Whichever lines of the material contain "bold", copy each of them.

== Data for the task ==

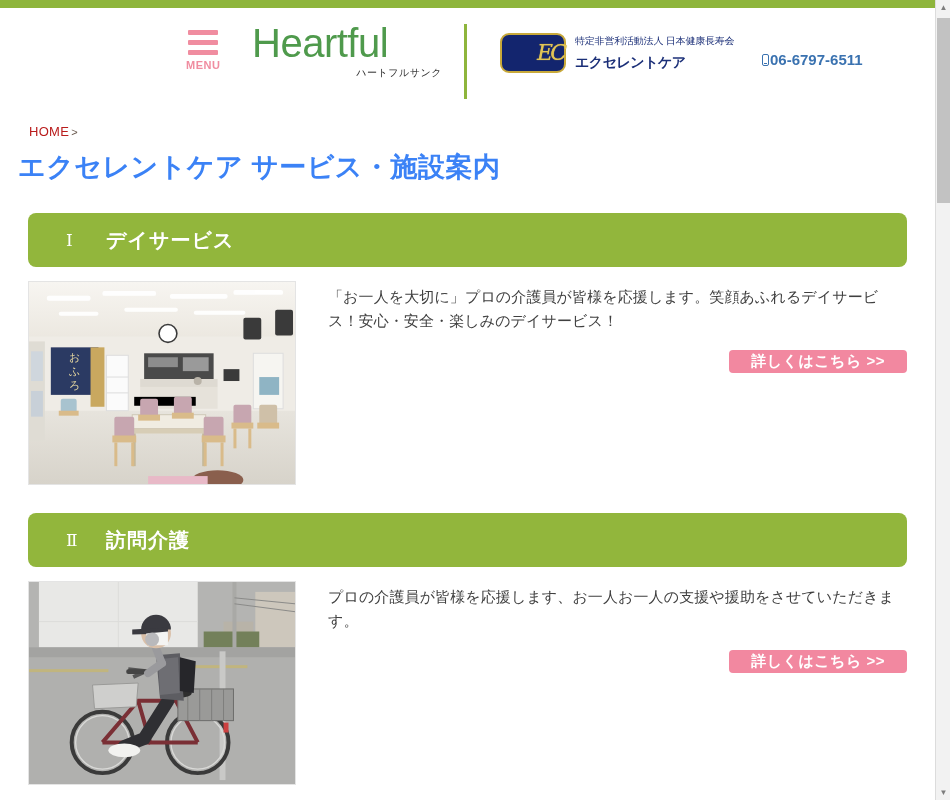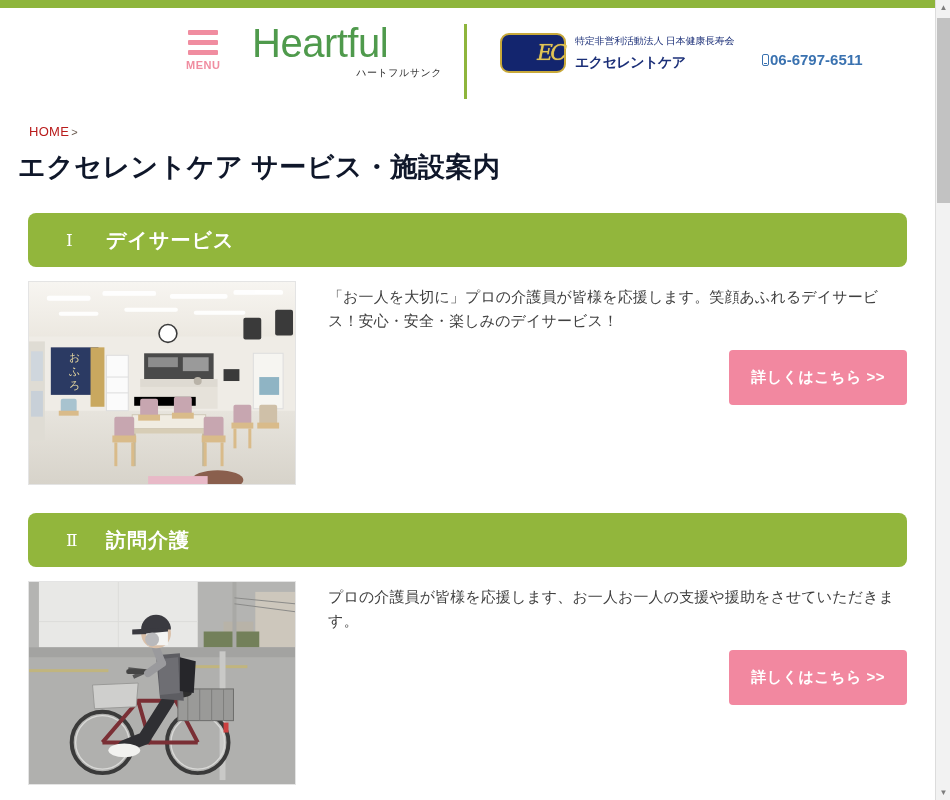--- a/index.html
+++ b/index.html
@@ -138,7 +138,7 @@
   .page-title {
     margin:10px 0 12px 18px;
     font-size:27px; font-weight:bold;
-    color:#0f172a;
+    color:#3b82f6;
     letter-spacing:.5px;
   }
 

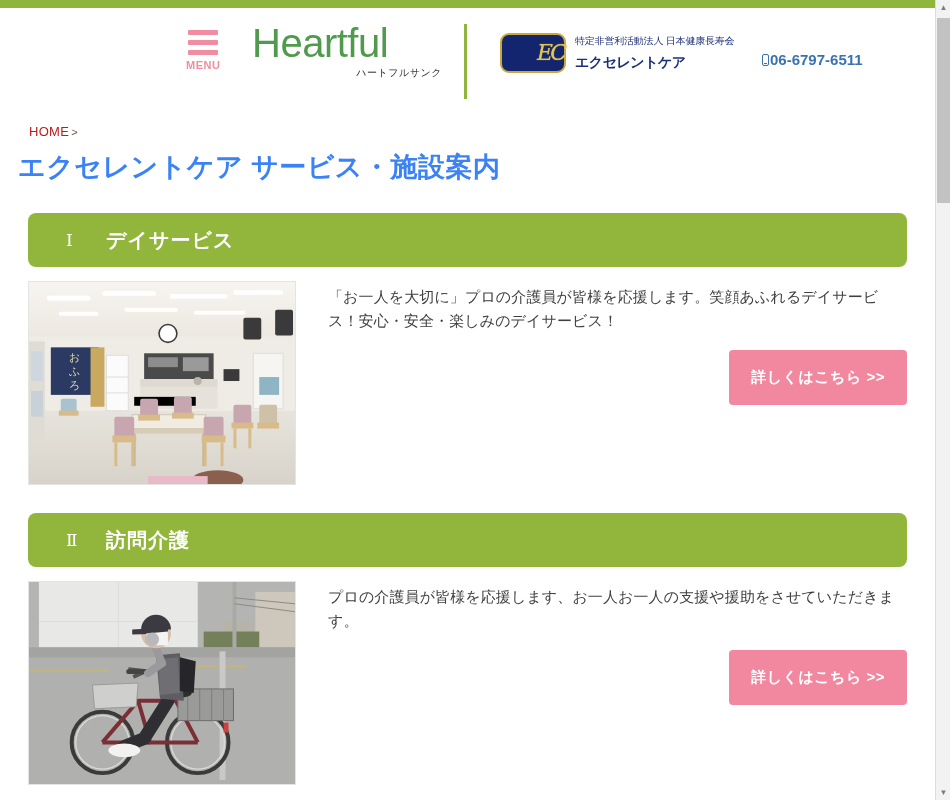--- a/index.html
+++ b/index.html
@@ -189,7 +189,7 @@
     color:#ffffff;
     border:none; border-radius:4px;
     font-size:15px; font-weight:bold;
-    padding:18px 22px;
+    padding:2px 22px;
     cursor:pointer;
     letter-spacing:.5px;
     font-family:"Liberation Sans","DejaVu Sans",sans-serif;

===

Answer to this problem
     font-size:27px; font-weight:bold;
     font-size:15px; font-weight:bold;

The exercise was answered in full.